[TASK TO COMPLETE] Please repeat the records beneath this task exactly as they appear, but skip the images.

[EXTRACTED DATA]
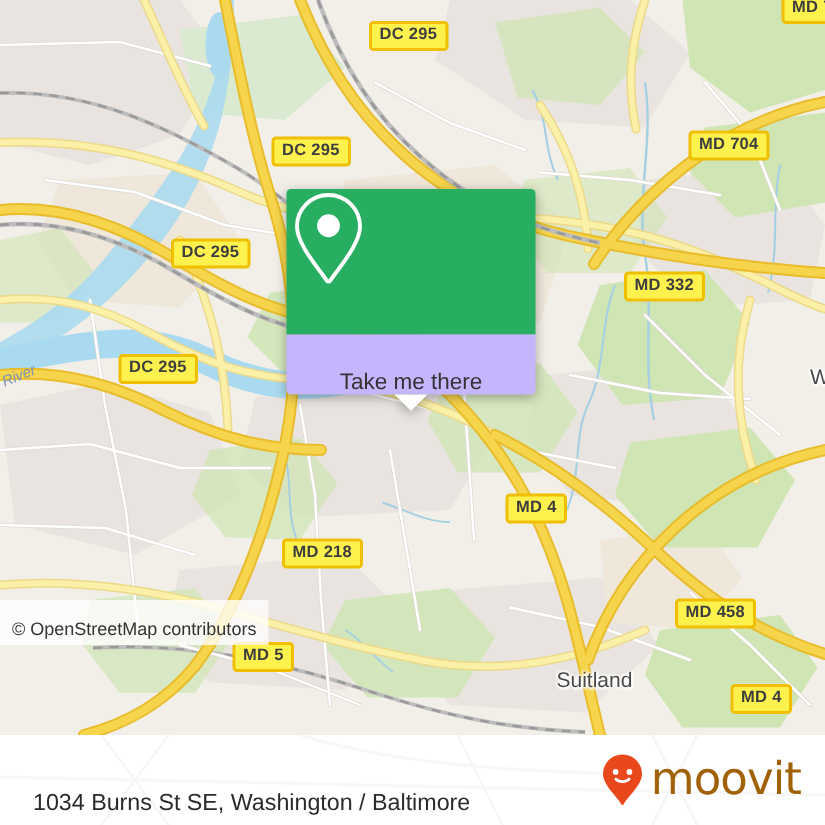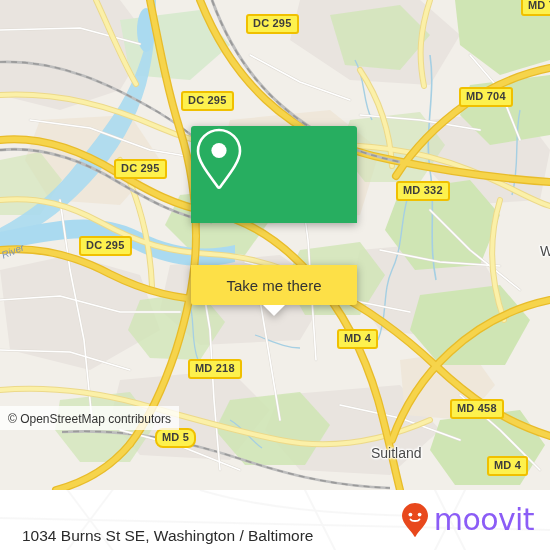"MD 332" div.shield { left: 396px -> 416px }
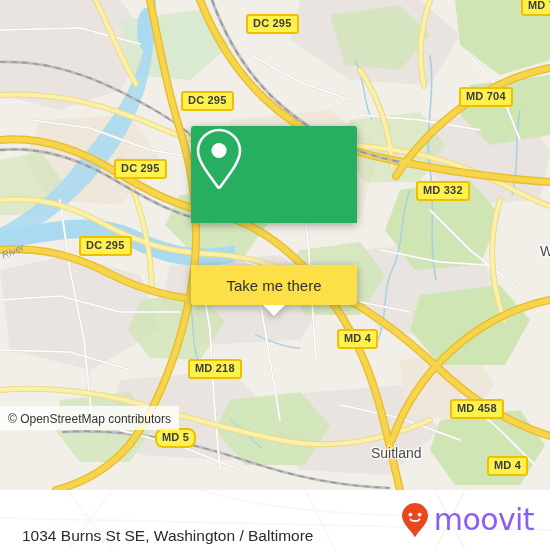"Take me there" #popup .card-bottom { align-items: center -> flex-end; background: #fde047 -> #c4b5fd; margin-top: 42px -> none }
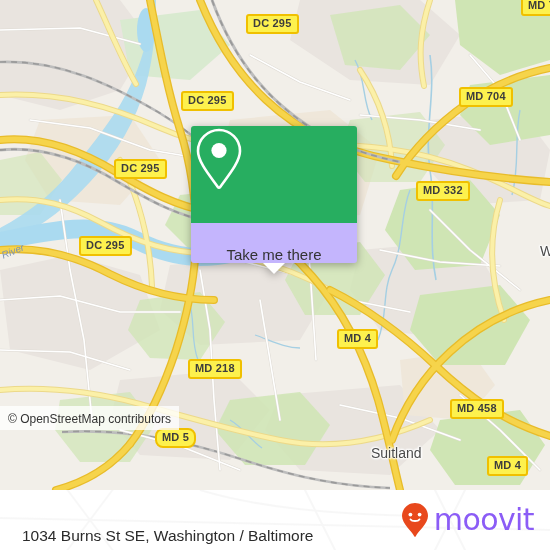"© OpenStreetMap contributors" #attribution { padding: 6px 8px 4px 8px -> 12px 8px 4px 8px }
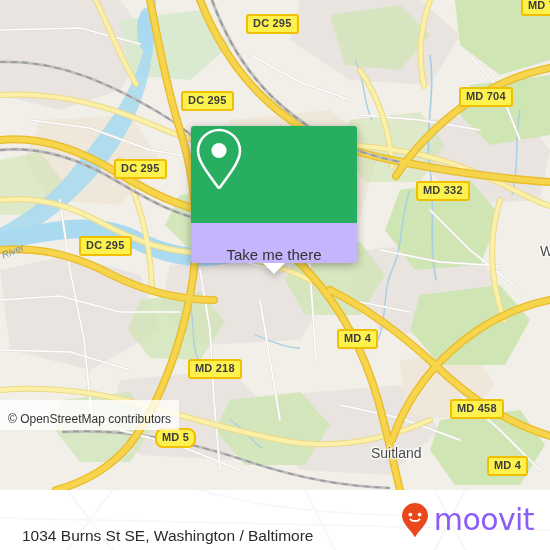"MD 5" div.shield { border-radius: 8px -> none }
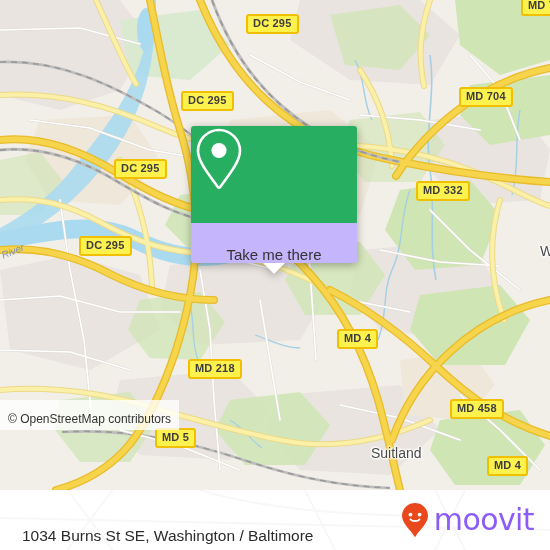"moovit" #brand .wordmark { color: #8b5cf6 -> #a16207 }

[RESPONSE BELOW]
"MD 332" div.shield { left: 396px -> 416px }
"Take me there" #popup .card-bottom { align-items: center -> flex-end; background: #fde047 -> #c4b5fd; margin-top: 42px -> none }
"© OpenStreetMap contributors" #attribution { padding: 6px 8px 4px 8px -> 12px 8px 4px 8px }
"MD 5" div.shield { border-radius: 8px -> none }
"moovit" #brand .wordmark { color: #8b5cf6 -> #a16207 }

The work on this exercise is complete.